The Nottingham Arms in the High Street drew us in with a notice saying they are a "dog friendly" pub, and customers can bring their hounds into part of the restaurant area.  They even provide drinking bowls and free doggie treats!

_(There is of course a quite separate area for those who don't want dogs around when they are eating, so no cause for complaint from either "camp".)_

During February they are doing lunches on special offer.

I had a breakfast consisting of a large banger, a slice of dry cured bacon big enough to carpet a small M/H, tomato and baked beans. _(I think there should have been an egg as well, but the lady was working flat out and I had plenty of food on my plate so I didn't whinge.)_ :wink:

Mrs Zeb had a broccoli and cheese bake with a side salad and garlic bread, and we both enjoyed it very much. Top quality food, well prepared, nicely presented and plenty for a light lunch.

*The price . . . £1.50 each.* 8O 8O :lol:

The CC site is not open (probably still under water as always at this time of year) but if you are passing and want a good meal in nice surroundings - with the dog if you have one, we can reccommend it very highly.

And at £1.50 each it ain't going to break the bank!!!!

Dave


----------



## chrisgreen (Jan 13, 2008)

there is a pub around our way that attracts a lot of dogs?.


----------



## parkmoy (Jul 4, 2007)

> there is a pub around our way that attracts a lot of dogs?


Sounds like you might be considering giving a few of them some exercise?


----------



## chrisgreen (Jan 13, 2008)

not me ,i need nourishment not punishment buddy.lol


----------



## Steamdrivenandy (Jun 18, 2007)

I bet they don't do bread & butter pudding Dave?

Well not as good as Mrs Zeb anyway.

SDA


----------



## rocky58 (May 11, 2005)

MHF should have a section on dog friendly pubs.We always have dog with us when we are off in motorhome.
If you are a smoker or a dog you are treated like a leper.


----------



## nedsez (May 1, 2005)

Hi all dog lovers
This site is worth a peek

http://www.dogfriendlybritain.co.uk/directory.asp?Category=2


----------



## Zebedee (Oct 3, 2007)

Thanks for the sensible comments!

*Ned *- the pub has several links to similar sites on the bottom of their "comments" sheet, but Mrs Zeb has "_tidied it up_" 8O :evil: from where I very carefully placed it . . . in the middle of the dining table! 
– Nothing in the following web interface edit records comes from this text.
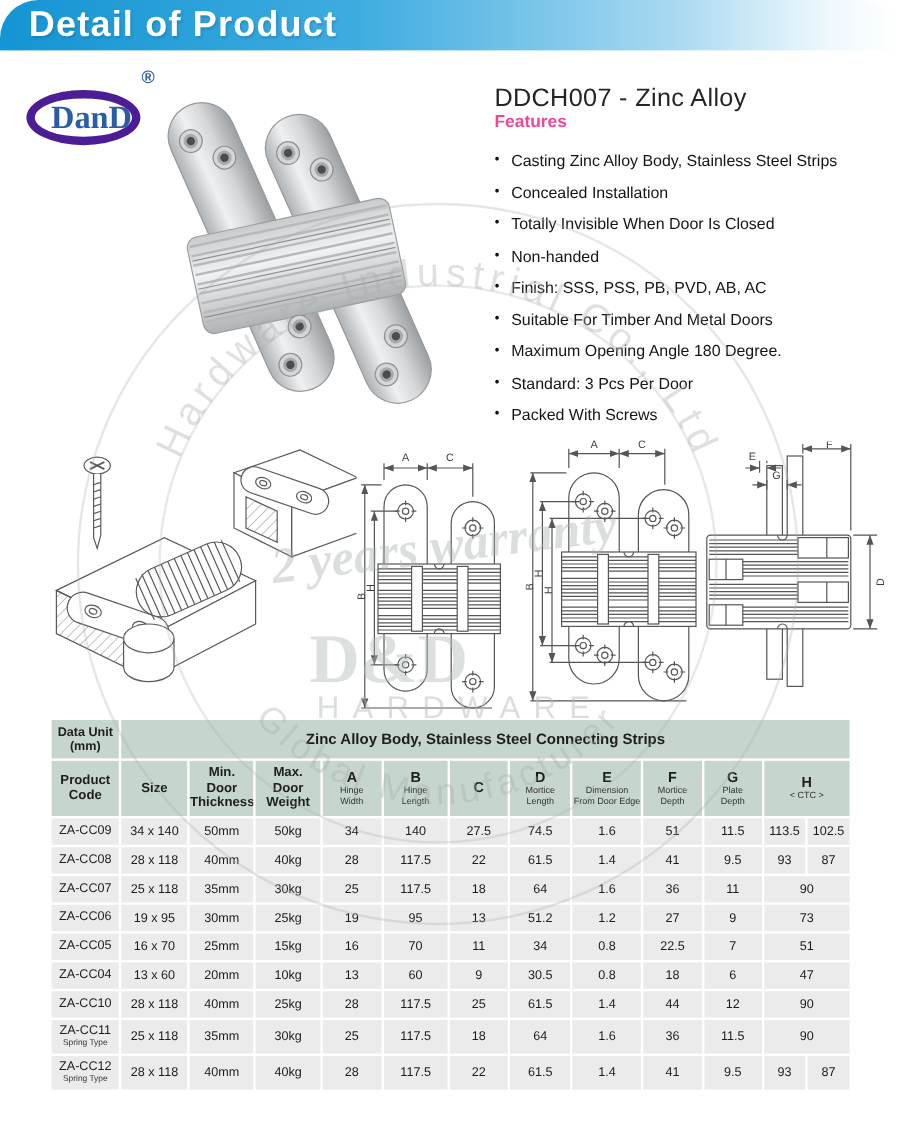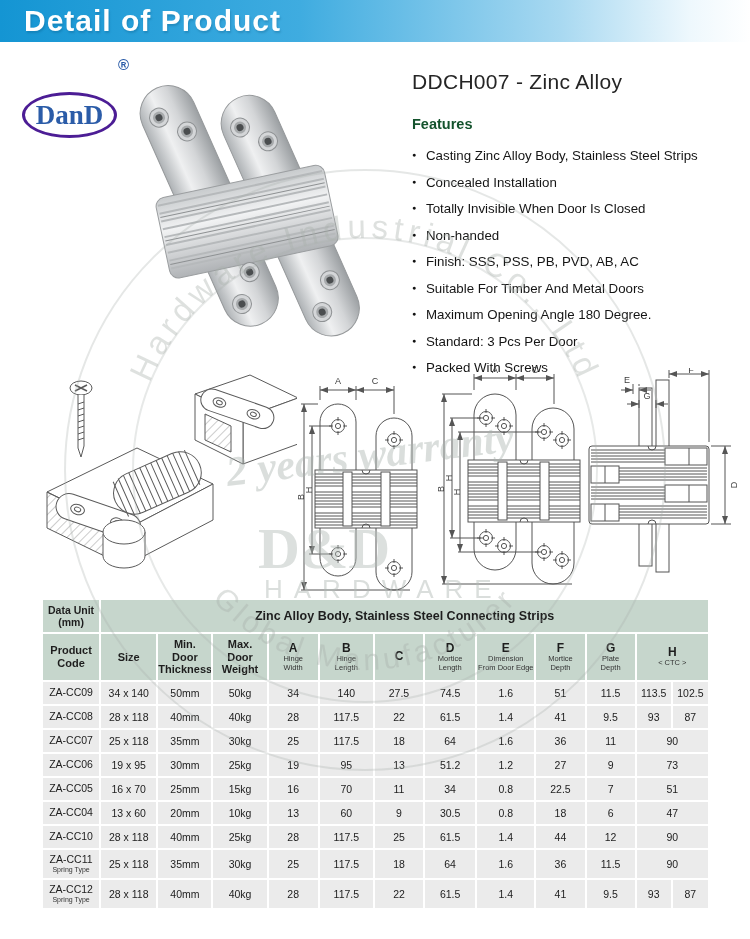--- a/index.html
+++ b/index.html
@@ -5,7 +5,7 @@
   * { margin:0; padding:0; box-sizing:border-box; }
   html,body { background:#ffffff; }
   body { font-family:"Liberation Sans", sans-serif; }
-  .page { position:relative; width:750px; height:939px; background:#ffffff; overflow:hidden; }
+  .page { position:relative; width:750px; height:939px; background:#ffffff; overflow:hidden;border-radius:32px; }
 
   
   .banner { position:absolute; left:0; top:0; width:750px; height:42px;

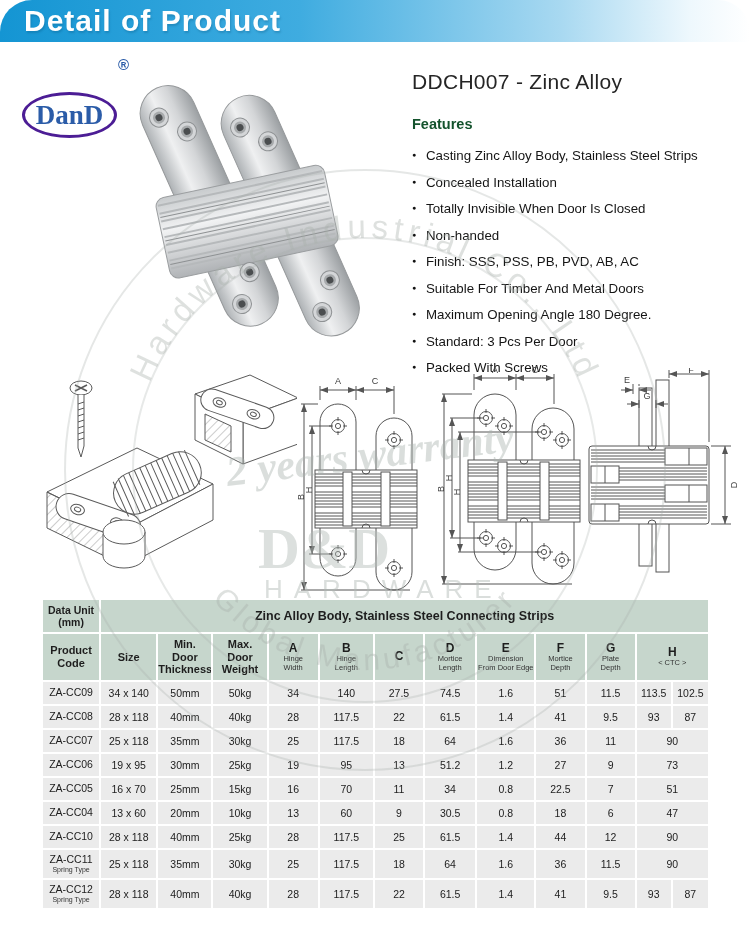--- a/index.html
+++ b/index.html
@@ -15,8 +15,8 @@
 
   
   .logo { position:absolute; left:22px; top:72px; width:120px; height:55px; }
-  .logo-oval { position:absolute; left:0; top:20px; width:95px; height:46px;
-    border:3px solid #4c1d95; border-radius:50%; display:flex; align-items:center; justify-content:center; }
+  .logo-oval { position:absolute; left:0; top:3px; width:95px; height:46px;
+    border:7px solid #4c1d95; border-radius:50%; display:flex; align-items:center; justify-content:flex-end; }
   .logo-text { font-family:"Liberation Serif", serif; font-weight:bold; font-size:27px; color:#2b5ca8; letter-spacing:0px; }
   .logo-reg { position:absolute; left:96px; top:-16px; font-size:15px; color:#2b5ca8; font-weight:bold; }
 

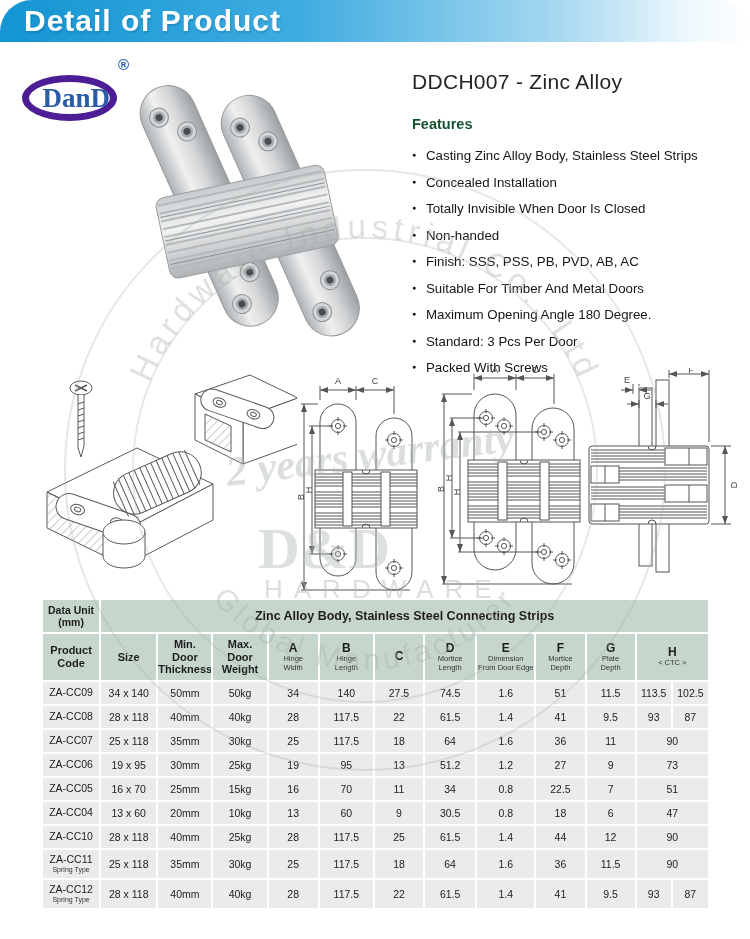--- a/index.html
+++ b/index.html
@@ -26,7 +26,7 @@
   
   .info { position:absolute; left:412px; top:70px; width:330px; }
   .info h2 { font-size:21px; font-weight:normal; color:#252525; letter-spacing:0.3px; }
-  .features-h { margin-top:22px; font-size:14.5px; font-weight:bold; color:#14532d; }
+  .features-h { font-size:14.5px; font-weight:bold; color:#ec4899; }
   .features { list-style:none; margin-top:16px; }
   .features li { position:relative; padding-left:14px; font-size:13.3px; color:#151515; margin-bottom:11.5px; }
   .features li::before { content:"●"; position:absolute; left:0; top:3px; font-size:7px; color:#111; }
I'll post them when I find it! :roll:

Dave


----------



## dannimac (Jun 8, 2008)

Zeb

Thanks for this - we're stopping off in Tewkesbury for one night at the end of May with hairy hound Misty so we'll stop off there for a small imbibement

D


----------



## 120810 (Feb 27, 2009)

Hi Dave,

Many thanks for your comments - much appreciated. Regarding the egg incident - yes you should have had an egg on your meal; Emma realised she had missed it off at about 8.30 pm that night !

Many apologies for that - Emma says you can have two eggs next time you visit us !

Cheers

Bill and Emma Lopez-Churm
The Nottingham Arms
High Street
Tewkesbury
GL20 5JU

Tel : 01684 276346

PS The websites where you can post comments etc are crackerjack.co.uk, beerintheevening.com, fancyapint.com, dogfriendlybritain.co.uk, doggiepubs.org.uk, dogfriendlypubs.co.uk


----------



## Kelcat (Apr 20, 2008)

I guess we're spoilt living in the lakes - I struggle to think of a pub that wouldn't allow dogs in. However it does concern us when we travel that we'd make this assumption and be stuck without food (& drink  ) and not be llowed in. I for one second the idea of a 'dog friendly pubs' sticky / thread.


----------